Aliquot ~1.5 mL of each medium:
Totals for both days (25 groups)= 37.5 mL
Make 50 mL each
(If there are any left over from the previous year, make ~35 mL, because that is how much can be sterilized in one go with the 35 mL syringe + filter.)

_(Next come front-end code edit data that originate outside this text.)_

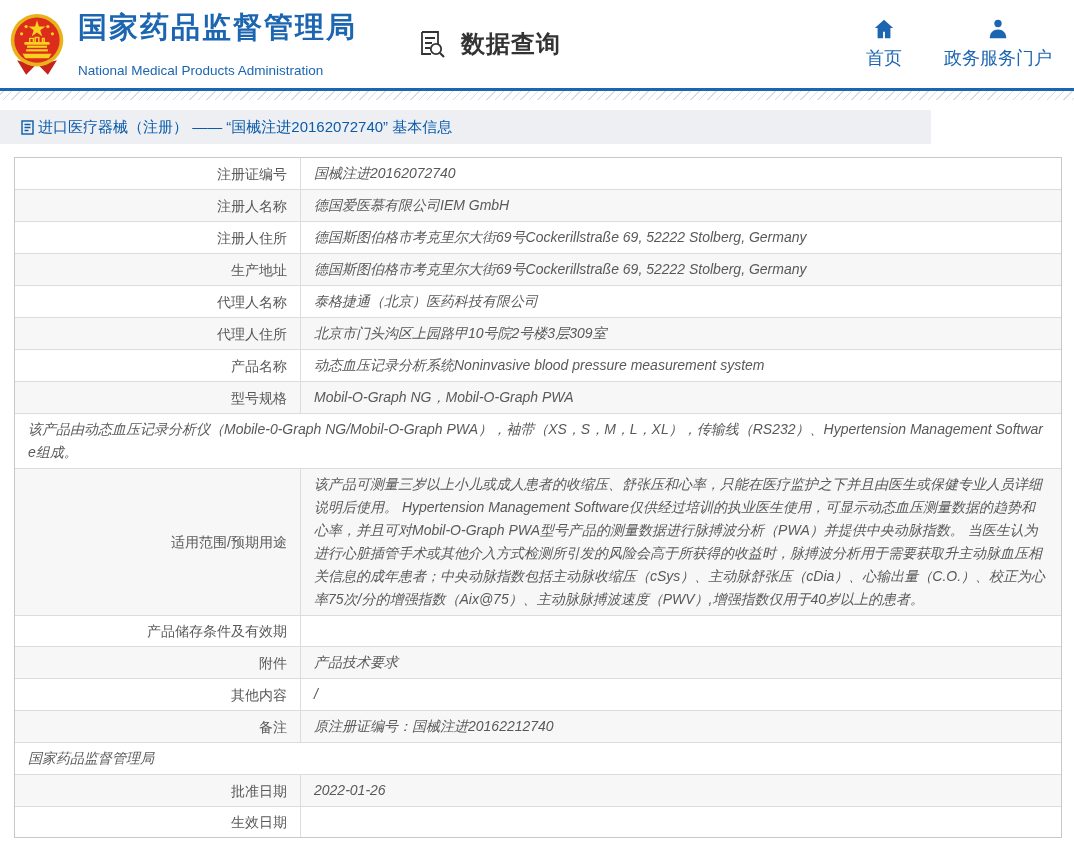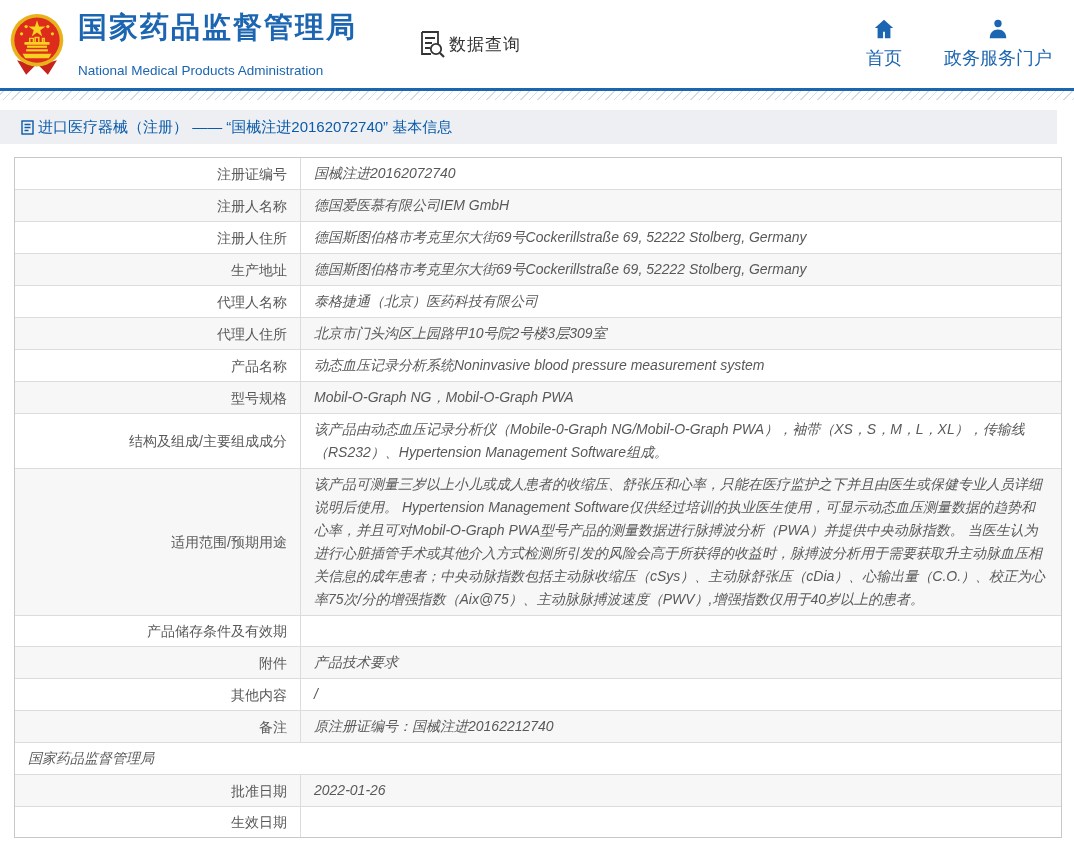--- a/index.html
+++ b/index.html
@@ -14,7 +14,7 @@
   .site-en { font-size:13.5px; color:#1c65b1; margin-top:19px; }
   .query-tab { display:flex; align-items:center; margin-left:62px; cursor:pointer; }
   .query-tab svg { width:26px; height:28px; }
-  .query-label { font-size:17px; color:#333; margin-left:4px; letter-spacing:1px; }
+  .query-label { font-size:24px; color:#333; margin-left:16px; letter-spacing:1px;font-weight:bold; }
   .header-nav { margin-left:auto; margin-right:22px; display:flex; gap:42px; }
   .nav-item { display:flex; flex-direction:column; align-items:center; cursor:pointer; }
   .nav-item svg { width:22px; height:22px; }

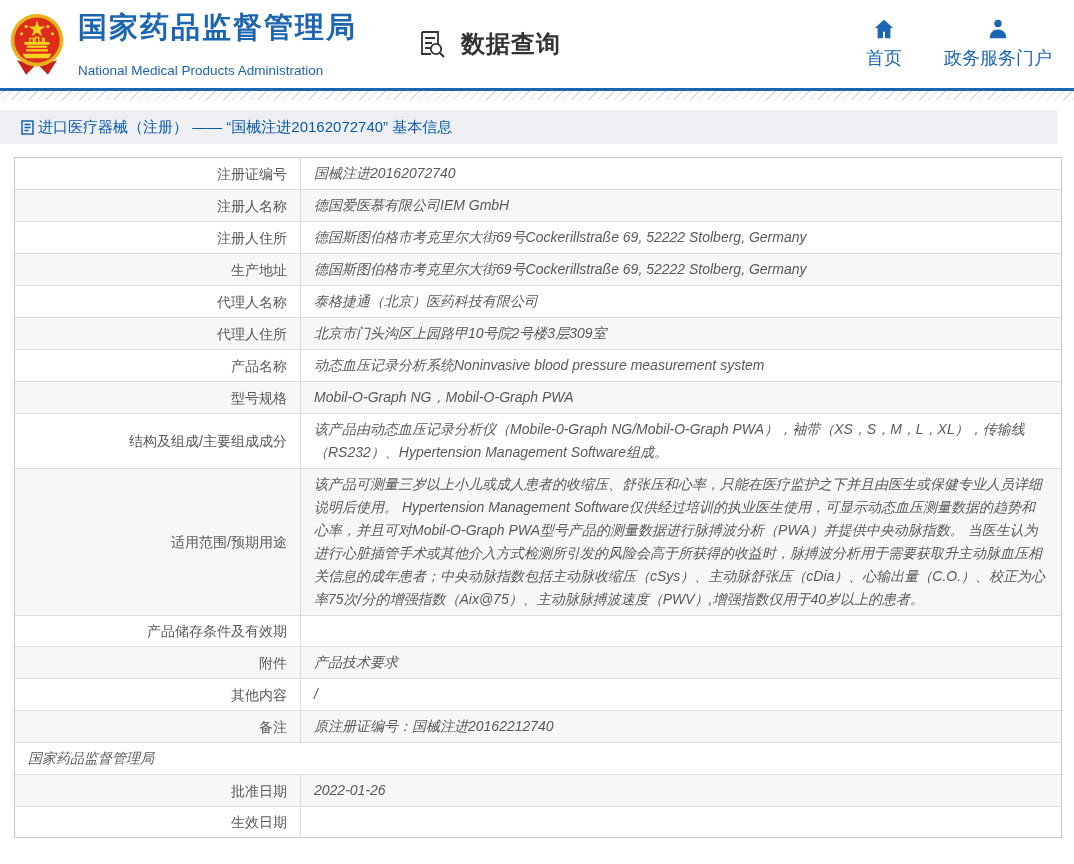--- a/index.html
+++ b/index.html
@@ -26,7 +26,7 @@
     background:repeating-linear-gradient(135deg,#fff 0 2px,#d7dde4 2px 3px,#fff 3px 6px); }
 
   
-  .breadcrumb { margin-top:10px; width:1057px; height:34px; background:#edeff2;
+  .breadcrumb { margin-top:10px; width:931px; height:34px; background:#edeff2;
     display:flex; align-items:center; padding-left:21px; }
   .breadcrumb svg { width:13px; height:15px; flex:0 0 auto; }
   .crumb-text { font-size:15px; color:#0b5bab; margin-left:4px; cursor:pointer; }

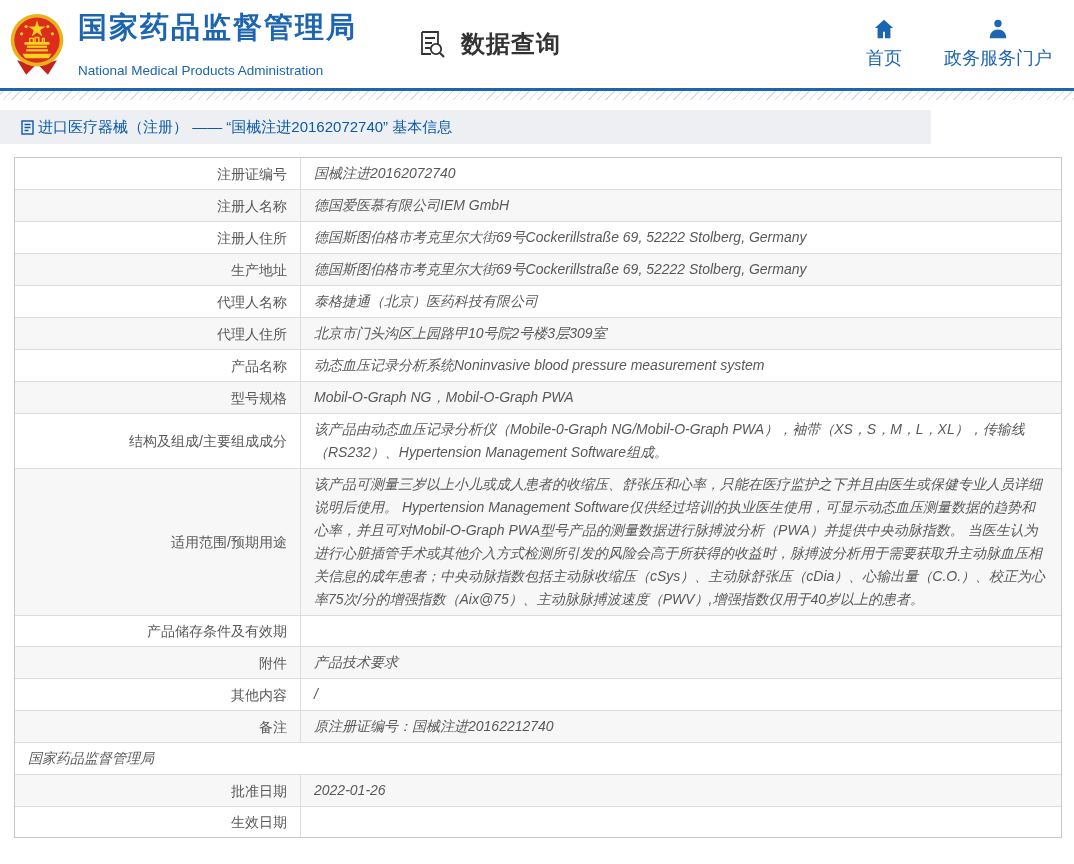--- a/index.html
+++ b/index.html
@@ -154,7 +154,6 @@
       </div>
     </div>
   <div class="tr">
-      <div class="td label">结构及组成/主要组成成分</div>
       <div class="td value">
         <span>该产品由动态血压记录分析仪（Mobile-0-Graph NG/Mobil-O-Graph PWA），袖带（XS，S，M，L，XL），传输线（RS232）、Hypertension Management Software组成。</span>
       </div>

Adding Kanamycin to __mL medium
Kan mg/mL | 10 | 25 | 35 | 50 | 100 | 250 | 500 | 1000 | mL medium |
---|---|---|---|---|---|---|---|---|---|
1 | 0.5 | 1.25 | 1.75 | 2.5 | 5 | 12.5 | 25 | 50 | mL Kan |
3 | 0.17 | 0.42 | 0.595 | 0.83 | 1.67 | 4.17 | 8.33 | 16.67 | mL |
6 | 0.08 | 0.21 | 0.252 | 0.42 | 0.83 | 2.08 | 4.17 | 8.33 | mL |
10 | 0.05 | 0.125 | 0.175 | 0.25 | 0.5 | 1.25 | 2.5 | 5 | mL |
Sugar solutions
Ingredient | vendor | cat # | MW | mM | 35 | 50 | 100 | 250 | mL |
---|---|---|---|---|---|---|---|---|---|
glucose | 180.15 | 500 | 3.15 | 4.5 | 9 | 22.5 | g | ||
galactose | 180.15 | 500 | 3.15 | 4.5 | 9 | 22.5 | g | ||
maltose | 342.3 | 500 | 6.3 | 9 | 18 | 45 | g | ||
lactose* | 342.3 | 500 | 6.3 | 9 | 18 | 45 | g | ||
IPTG (100mM) | 0.1 | 0.035 | 0.05 | 0.1 | .25 | mL |
Filter sterilize! Do not autoclave media with sugars!
* lactose takes a long time to go into solution. heat and stir overnight, covered with parafilm.